All Products
Search
Document Center

Hologres:CREATE EXTERNAL DATABASE

Last Updated:Dec 02, 2024

Hologres V3.0 and later support external databases. This topic introduces the definition of external databases. This topic also describes how to use an external database to manage tables in external data sources and implement federated queries by using internal tables and external tables.

Background information

The CREATE EXTERNAL DATABASE statement is used to create an external database in a Hologres instance. You can use an external database to load the metadata of external data sources to Hologres. This allows you to manage internal and external data in Hologres and helps implement centralized metadata management by using the lakehouse architecture.

Internal data refers to the data stored in the standard storage class and Infrequent Access (IA) storage class in Hologres. External data refers to the data stored in MaxCompute and Data Lake Formation (DLF) data lakes. Hologres is seamlessly integrated with MaxCompute. Hologres allows you to directly read data from and write data to MaxCompute to implement high-speed data exchange. Hologres also allows you to use DLF to manage data in Object Storage Service (OSS) data lakes and use Hologres Query Engine (HQE) to achieve high-performance reads and writes of data in data lakes such as Apache Paimon, Hudi, and Delta Lake.

External databases are globally visible. After you connect to a database in Hologres, you can read data from and write data to an external data source by specifying an external table in the ext_db.ext_schema.ext_table format. You can also connect to an external database to execute SQL statements and configure GUC parameters.

Permissions on external databases are managed by the external data sources, such as MaxCompute and DLF. Hologres only passes identities to external data sources. By default, the Hologres service-linked role is used for identity pass-through. Before you access an external data source, you must use your Alibaba Cloud account or a RAM user with the required permissions to grant permissions to the service-linked role. For more information, see Service-linked role for Hologres. Hologres also allows you to use RAM roles to access external data sources. This way, you can customize policies for accessing external data sources. For more information, see RAM role overview. If you use an account which is not an Alibaba Cloud account or a RAM user, such as a BASIC account, you can execute the CREATE USER MAPPING statement to perform account association and authorization. .

Prerequisites

  • Data lake acceleration is enabled for your Hologres instance. To enable data lake acceleration, log on to the Hologres console. On the Instances page, find your Hologres instance and click Data Lake Acceleration in the Actions column. Then, click Enable in the message that appears. You can also enable data lake acceleration on the Instance Details page of your Hologres instance.

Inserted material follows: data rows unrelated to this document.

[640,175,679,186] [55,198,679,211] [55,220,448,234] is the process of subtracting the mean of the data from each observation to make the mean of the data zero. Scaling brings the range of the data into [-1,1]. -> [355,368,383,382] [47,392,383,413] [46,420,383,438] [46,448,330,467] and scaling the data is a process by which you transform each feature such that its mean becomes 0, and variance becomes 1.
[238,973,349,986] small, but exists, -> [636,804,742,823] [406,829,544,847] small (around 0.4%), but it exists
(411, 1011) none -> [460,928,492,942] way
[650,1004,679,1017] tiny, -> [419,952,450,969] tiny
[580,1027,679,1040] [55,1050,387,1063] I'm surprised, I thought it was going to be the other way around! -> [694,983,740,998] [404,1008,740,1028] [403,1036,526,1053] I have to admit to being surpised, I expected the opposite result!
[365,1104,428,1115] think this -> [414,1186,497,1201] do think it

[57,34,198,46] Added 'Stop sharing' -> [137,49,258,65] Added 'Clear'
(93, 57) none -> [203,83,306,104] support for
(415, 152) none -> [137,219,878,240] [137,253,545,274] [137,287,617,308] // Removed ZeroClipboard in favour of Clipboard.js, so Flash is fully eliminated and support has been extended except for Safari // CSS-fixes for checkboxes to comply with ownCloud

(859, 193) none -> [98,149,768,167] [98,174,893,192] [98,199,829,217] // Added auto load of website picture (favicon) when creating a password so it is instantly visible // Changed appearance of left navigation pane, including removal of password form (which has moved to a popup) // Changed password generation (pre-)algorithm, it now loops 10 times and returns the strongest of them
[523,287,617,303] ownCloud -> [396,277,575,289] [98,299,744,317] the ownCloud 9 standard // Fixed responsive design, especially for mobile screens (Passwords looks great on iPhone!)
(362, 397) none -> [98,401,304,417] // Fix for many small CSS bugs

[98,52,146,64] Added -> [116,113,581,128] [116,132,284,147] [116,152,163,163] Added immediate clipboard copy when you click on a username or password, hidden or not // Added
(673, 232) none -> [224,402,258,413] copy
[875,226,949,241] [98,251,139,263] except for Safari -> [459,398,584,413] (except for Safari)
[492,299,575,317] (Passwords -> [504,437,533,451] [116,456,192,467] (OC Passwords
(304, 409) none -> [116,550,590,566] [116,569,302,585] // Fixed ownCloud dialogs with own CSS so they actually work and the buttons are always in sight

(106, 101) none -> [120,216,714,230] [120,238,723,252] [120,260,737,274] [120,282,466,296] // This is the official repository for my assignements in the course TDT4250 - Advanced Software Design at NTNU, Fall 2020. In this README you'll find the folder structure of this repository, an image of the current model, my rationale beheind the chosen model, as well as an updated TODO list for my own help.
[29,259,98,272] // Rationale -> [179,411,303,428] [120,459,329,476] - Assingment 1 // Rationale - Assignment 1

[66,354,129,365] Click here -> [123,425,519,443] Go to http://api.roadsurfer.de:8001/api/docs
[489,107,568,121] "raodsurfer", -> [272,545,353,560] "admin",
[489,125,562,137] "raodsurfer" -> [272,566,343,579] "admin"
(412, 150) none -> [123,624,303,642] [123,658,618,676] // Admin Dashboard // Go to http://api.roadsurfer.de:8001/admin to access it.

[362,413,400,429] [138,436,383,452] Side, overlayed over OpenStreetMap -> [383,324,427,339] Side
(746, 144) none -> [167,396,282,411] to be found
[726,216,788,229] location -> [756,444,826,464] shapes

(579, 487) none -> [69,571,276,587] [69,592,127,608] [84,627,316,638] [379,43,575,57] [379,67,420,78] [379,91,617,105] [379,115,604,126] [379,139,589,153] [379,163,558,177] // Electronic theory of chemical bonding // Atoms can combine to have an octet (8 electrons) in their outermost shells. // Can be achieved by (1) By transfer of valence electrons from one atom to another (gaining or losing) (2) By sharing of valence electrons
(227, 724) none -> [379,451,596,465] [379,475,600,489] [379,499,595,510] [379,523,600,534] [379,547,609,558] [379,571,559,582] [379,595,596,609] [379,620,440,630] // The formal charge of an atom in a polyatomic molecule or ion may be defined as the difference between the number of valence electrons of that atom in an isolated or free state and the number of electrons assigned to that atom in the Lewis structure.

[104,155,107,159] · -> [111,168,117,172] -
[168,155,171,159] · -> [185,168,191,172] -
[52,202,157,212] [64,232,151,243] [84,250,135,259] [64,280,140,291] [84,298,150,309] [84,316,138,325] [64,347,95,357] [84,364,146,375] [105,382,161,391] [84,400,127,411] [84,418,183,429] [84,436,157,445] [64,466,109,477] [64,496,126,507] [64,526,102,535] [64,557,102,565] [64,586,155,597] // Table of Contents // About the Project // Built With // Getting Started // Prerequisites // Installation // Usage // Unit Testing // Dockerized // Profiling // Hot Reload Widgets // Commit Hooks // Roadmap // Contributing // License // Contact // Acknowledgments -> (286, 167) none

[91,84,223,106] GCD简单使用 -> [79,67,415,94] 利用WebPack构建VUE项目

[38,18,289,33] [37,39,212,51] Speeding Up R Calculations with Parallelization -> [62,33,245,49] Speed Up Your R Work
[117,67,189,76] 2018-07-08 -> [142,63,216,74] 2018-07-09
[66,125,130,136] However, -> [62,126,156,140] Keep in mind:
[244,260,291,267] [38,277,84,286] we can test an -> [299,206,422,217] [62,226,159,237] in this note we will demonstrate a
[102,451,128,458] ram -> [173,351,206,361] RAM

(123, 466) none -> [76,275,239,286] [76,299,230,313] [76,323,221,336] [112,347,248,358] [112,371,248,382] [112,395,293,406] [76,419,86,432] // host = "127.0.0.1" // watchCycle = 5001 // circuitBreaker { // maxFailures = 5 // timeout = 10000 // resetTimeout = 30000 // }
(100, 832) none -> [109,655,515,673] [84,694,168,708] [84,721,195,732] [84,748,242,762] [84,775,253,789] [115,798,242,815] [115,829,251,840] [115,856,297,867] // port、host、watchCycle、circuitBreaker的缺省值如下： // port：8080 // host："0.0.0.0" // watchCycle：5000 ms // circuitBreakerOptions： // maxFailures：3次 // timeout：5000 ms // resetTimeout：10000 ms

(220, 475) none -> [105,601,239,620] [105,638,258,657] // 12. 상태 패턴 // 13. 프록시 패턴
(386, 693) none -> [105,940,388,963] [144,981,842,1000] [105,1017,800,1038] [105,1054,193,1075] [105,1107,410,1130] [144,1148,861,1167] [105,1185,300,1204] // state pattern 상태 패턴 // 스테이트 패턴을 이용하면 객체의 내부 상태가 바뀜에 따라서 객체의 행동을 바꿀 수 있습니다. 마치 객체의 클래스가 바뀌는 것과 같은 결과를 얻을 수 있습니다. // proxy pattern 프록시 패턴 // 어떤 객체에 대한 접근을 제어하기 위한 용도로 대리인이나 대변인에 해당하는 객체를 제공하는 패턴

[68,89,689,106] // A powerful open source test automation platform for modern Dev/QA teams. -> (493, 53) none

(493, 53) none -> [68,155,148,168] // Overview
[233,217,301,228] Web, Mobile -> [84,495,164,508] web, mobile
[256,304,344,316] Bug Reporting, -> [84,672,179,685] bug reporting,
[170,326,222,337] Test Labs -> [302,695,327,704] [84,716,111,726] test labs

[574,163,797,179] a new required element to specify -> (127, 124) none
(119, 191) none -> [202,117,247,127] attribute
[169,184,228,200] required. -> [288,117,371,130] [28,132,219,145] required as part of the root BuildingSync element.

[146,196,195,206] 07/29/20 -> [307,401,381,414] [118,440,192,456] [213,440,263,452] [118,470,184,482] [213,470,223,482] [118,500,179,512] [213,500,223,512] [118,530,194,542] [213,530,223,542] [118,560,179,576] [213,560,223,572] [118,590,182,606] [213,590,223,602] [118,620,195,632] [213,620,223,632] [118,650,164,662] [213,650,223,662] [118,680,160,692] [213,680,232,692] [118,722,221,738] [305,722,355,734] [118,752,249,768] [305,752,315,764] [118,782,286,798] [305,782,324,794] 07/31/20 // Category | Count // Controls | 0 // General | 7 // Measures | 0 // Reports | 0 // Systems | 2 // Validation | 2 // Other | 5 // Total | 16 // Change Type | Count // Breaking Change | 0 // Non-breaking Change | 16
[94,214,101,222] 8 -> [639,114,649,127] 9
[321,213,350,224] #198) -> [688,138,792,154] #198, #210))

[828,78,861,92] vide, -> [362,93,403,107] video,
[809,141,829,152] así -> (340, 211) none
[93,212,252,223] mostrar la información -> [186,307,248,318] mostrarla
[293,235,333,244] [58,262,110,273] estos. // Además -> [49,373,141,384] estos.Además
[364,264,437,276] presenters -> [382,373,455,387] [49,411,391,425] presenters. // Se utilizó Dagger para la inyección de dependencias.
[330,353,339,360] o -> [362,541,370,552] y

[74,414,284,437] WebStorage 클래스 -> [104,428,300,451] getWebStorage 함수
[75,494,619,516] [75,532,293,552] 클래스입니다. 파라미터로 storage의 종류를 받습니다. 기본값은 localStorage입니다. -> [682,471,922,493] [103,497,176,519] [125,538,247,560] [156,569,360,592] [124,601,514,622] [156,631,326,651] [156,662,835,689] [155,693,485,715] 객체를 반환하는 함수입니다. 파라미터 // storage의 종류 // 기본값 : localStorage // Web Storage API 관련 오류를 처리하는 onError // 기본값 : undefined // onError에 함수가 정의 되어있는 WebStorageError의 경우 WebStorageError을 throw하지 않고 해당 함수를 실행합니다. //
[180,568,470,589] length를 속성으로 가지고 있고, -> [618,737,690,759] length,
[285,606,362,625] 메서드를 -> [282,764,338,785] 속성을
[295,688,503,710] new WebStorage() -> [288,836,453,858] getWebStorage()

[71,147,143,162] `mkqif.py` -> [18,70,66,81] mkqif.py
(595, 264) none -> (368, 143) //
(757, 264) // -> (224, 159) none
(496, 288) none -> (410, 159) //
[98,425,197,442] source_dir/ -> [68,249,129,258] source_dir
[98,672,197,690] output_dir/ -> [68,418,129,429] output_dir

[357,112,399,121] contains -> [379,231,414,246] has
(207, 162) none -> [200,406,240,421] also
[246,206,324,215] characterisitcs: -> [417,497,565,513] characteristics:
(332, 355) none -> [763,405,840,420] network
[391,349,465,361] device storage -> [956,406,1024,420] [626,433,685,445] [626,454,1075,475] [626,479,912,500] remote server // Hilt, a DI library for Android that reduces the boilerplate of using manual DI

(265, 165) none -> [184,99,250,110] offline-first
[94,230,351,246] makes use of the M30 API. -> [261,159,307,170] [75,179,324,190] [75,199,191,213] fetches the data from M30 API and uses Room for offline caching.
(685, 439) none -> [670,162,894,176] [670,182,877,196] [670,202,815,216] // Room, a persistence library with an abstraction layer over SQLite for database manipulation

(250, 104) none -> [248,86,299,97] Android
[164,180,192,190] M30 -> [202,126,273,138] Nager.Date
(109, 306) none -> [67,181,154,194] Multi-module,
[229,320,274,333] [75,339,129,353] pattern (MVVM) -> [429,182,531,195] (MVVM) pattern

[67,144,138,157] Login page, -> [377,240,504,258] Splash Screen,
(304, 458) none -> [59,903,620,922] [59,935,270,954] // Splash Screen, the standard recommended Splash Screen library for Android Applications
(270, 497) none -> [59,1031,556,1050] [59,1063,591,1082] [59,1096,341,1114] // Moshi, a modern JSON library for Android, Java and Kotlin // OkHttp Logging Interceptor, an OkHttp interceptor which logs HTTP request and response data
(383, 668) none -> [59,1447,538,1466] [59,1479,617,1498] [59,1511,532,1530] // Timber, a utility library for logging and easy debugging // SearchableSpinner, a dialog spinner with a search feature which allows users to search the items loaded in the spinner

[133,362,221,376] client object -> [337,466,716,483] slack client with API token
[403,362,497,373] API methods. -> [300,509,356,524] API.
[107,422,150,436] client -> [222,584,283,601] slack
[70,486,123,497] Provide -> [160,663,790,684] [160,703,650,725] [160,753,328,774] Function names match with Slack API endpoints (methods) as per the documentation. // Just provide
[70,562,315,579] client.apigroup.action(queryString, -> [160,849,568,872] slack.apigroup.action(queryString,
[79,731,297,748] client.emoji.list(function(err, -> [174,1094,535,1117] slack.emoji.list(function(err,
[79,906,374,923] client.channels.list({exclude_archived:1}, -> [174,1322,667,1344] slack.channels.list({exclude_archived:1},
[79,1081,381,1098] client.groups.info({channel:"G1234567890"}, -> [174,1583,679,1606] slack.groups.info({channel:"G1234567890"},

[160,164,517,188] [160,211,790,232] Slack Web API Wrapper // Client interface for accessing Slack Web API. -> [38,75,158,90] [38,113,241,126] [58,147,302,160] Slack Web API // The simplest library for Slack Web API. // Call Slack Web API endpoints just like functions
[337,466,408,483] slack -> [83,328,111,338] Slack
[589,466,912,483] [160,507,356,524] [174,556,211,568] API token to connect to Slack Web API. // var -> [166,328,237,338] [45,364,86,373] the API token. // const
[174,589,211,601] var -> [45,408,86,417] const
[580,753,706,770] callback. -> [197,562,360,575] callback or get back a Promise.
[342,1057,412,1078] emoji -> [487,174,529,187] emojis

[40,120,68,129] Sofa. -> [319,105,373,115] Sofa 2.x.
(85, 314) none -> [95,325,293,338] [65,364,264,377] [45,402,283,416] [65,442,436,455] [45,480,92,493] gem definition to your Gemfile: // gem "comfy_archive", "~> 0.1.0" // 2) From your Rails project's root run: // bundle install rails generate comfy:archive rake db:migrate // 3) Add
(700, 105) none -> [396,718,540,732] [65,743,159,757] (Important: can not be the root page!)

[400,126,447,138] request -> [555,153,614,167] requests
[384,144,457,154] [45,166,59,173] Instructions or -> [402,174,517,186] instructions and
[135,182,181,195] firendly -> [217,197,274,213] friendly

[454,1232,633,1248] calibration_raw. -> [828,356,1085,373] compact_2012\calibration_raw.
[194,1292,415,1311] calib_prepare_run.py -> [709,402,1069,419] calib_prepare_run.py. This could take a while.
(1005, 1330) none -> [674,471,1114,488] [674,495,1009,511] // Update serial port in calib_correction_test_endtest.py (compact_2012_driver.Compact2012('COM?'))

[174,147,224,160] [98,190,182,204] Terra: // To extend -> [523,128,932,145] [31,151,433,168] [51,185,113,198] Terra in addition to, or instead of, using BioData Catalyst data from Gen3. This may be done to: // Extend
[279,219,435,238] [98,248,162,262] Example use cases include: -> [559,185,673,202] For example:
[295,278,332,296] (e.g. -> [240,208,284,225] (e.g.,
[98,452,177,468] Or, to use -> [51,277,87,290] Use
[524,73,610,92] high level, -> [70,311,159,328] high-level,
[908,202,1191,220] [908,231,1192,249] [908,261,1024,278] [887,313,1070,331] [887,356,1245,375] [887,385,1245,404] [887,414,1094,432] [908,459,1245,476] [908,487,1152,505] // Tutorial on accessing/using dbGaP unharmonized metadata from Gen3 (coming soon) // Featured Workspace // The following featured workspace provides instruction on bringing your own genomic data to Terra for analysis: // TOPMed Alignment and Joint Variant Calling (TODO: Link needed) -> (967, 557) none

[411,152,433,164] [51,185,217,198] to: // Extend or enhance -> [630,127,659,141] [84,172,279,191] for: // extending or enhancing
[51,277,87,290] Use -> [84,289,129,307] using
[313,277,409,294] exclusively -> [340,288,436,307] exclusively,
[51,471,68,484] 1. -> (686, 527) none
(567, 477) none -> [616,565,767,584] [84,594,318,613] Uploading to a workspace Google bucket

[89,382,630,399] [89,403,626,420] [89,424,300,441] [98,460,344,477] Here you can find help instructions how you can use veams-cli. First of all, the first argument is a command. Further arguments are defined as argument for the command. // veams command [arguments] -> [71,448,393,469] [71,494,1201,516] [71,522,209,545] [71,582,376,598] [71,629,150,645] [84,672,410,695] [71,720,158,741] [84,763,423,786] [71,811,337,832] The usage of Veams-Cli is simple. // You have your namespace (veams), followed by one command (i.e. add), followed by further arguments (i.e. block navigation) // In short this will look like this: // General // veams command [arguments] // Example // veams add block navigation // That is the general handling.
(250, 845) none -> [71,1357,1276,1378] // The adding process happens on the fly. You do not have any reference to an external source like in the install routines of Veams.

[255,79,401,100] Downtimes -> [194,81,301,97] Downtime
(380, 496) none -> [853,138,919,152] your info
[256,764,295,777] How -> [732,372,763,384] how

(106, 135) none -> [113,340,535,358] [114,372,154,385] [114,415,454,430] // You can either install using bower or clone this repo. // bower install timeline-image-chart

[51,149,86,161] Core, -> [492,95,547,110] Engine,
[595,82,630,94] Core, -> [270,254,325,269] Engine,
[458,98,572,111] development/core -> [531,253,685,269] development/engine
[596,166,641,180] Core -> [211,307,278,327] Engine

  • DLF is activated. For more information, see Getting Started. For information about the regions in which DLF is supported, see Supported regions and endpoints.

  • If you use DLF 1.0, make sure that OSS is activated and required permissions on OSS are granted. If you access data in OSS by using foreign tables, you must be granted access permissions on OSS. Otherwise, you are not allowed to query data in OSS even if foreign tables are created. For more information about how to grant permissions on OSS, see Bucket Policy.

  • Optional. If you want to use OSS-HDFS, make sure that OSS-HDFS is enabled. For more information, see Enable OSS-HDFS and grant access permissions.

Limits

  • You must be granted superuser permissions before you can execute this statement.

  • After you connect to an internal database, you can access tables in external databases by specifying the tables in the ext_db.ext_schema.ext_table format. However, after you connect to an external database, you cannot access tables in the internal database.

  • After you create an external database to map data in an external data source, Hologres caches the metadata of the external data source for five minutes. This helps improve access efficiency. The cache timeout period cannot be changed.

  • If the external data source is a MaxCompute project, only MaxCompute internal projects are supported. External projects are not supported.

Syntax description

MaxCompute data source

Syntax

CREATE EXTERNAL DATABASE <ext_database_name> WITH 
  metastore_type 'maxcompute'
  mc_project 'project_name' 
  [comment 'xxx'];

Parameters

Parameter

Description

Required

Default value

metastore_type

The metadata storage type of the external data source. The value for MaxCompute is maxcompute. Values are not case-sensitive.

Yes

No default value

mc_project

The name of the MaxCompute project whose data you want to map. Only internal MaxCompute projects are supported.

Yes

No default value

comment

The description of the database.

No

No default value

DLF data source

Syntax

Syntax for DLF 2.0
Note
  • DLF 2.0 supports only the managed storage mode. When you create metadata mappings in Hologres by executing the CREATE EXTERNAL DATABASE statement, you only need to specify the DLF-related parameters.

  • DLF 2.0 supports only Apache Paimon catalogs. When you create metadata mappings in Hologres, you must set the metastore_type parameter to dlf-paimon.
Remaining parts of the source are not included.